The spell description reads, "You convert material of one sort into a product that is of the same material." This could be interpreted as meaning you can only create a single item with a single casting. However, as stated earlier, you could create 21604 masterwork daggers bound together into a single piece through a series of easily removed channels. The final object may not be "a masterwork dagger" but it would be "a masterwork collection of daggers joined by channels" and each dagger can be considered a masterwork fragment of the original work even after they are separated. Given the wizard's intelligence and smithing skill, these kind of engineering and planning challenges can be considered trivial.
A DM worth the name should be able to come up with scenarios either preventing this or making the player pay for their arrogance.
If it is allowed to happen, it should only happen once and will shift the world economy drastically. Other NPC wizards can be considered to be just as intelligent as the PC and will quickly figure out what's going on and want to cash in on this. The player may make some money, but will soon find the market saturated ahead of them. This would be followed by masterwork iron goods being commonplace and worth about as much as your common dagger had been.

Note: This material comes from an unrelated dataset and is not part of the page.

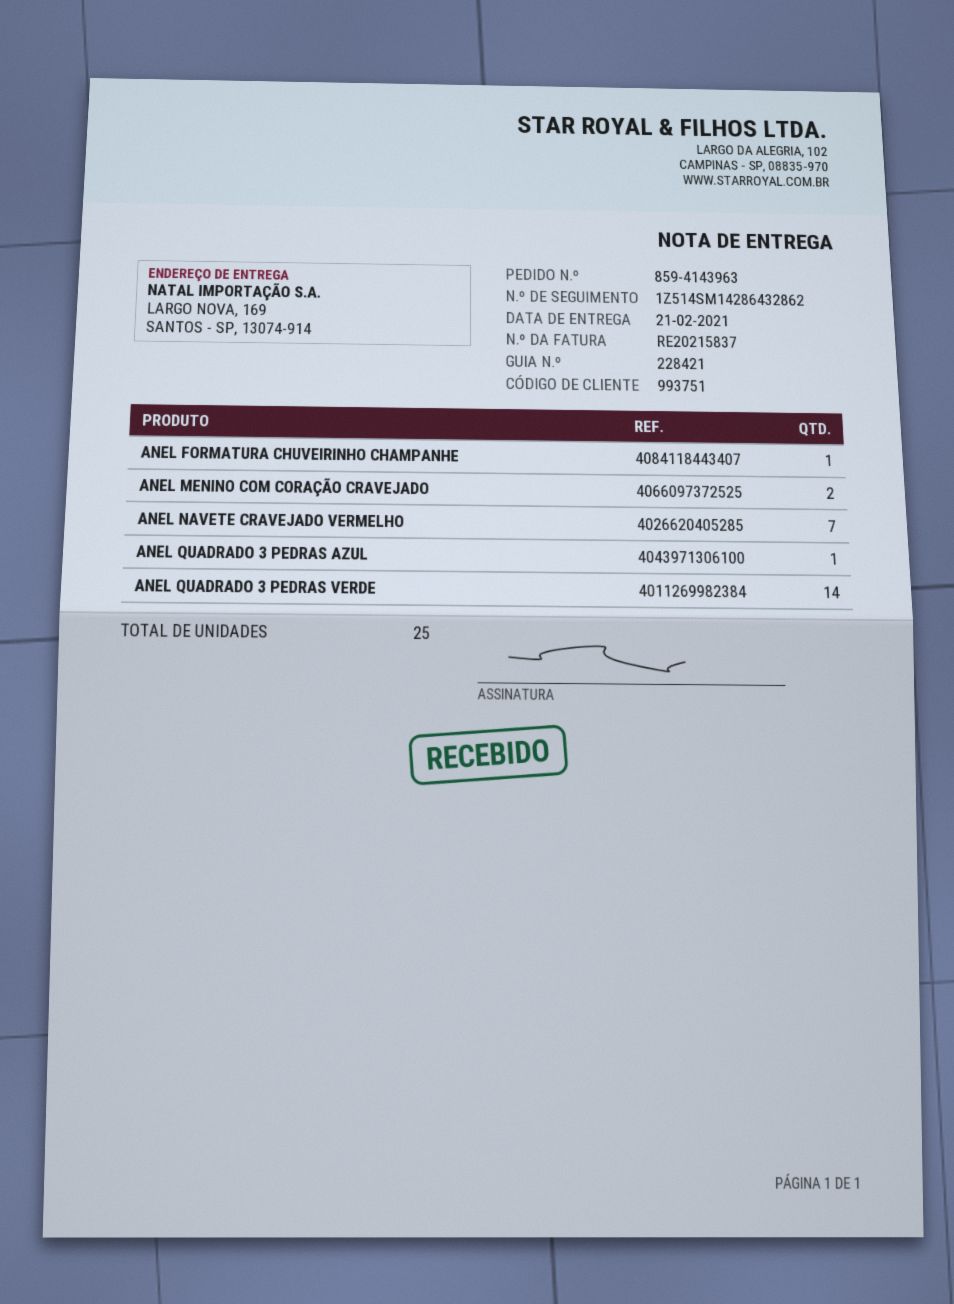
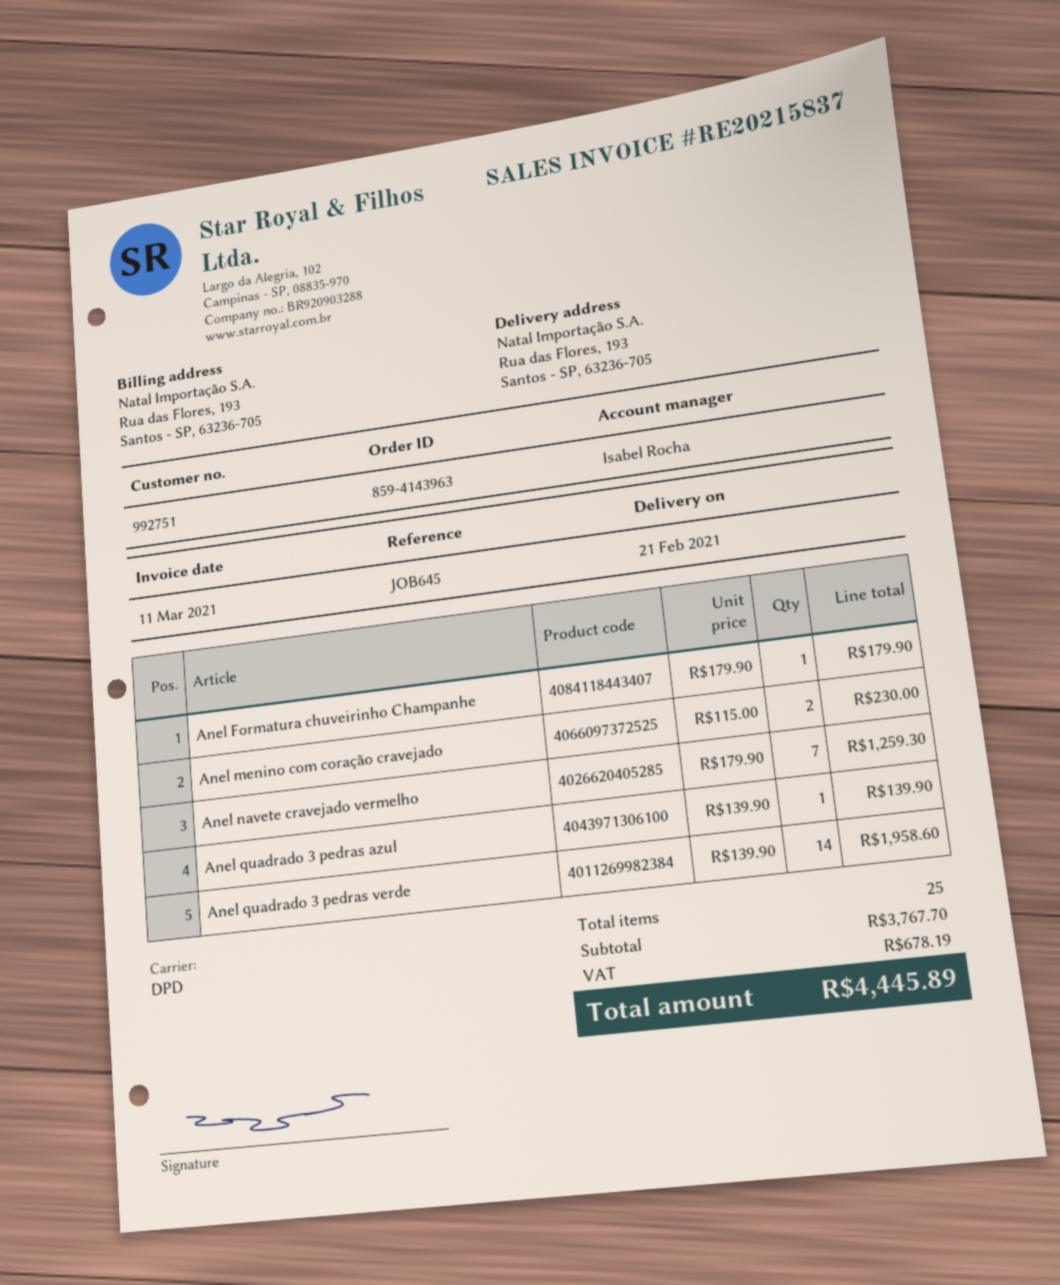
customer number: 993751 -> 992751
ship to: LARGO NOVA, 169, SANTOS - SP, 13074-914 -> Rua das Flores, 193, Santos - SP, 63236-705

If the DM wishes to suppress this before it happens, invent a group or groups of wizards who have already discovered or done this and are carefully controlling the market so as to avoid crashing it. They've already put things into motion to detect if some other wizard re-discovers the technique. Once the PC tries to cash in, they'll quickly find out about it and act as necessary to suppress the effort.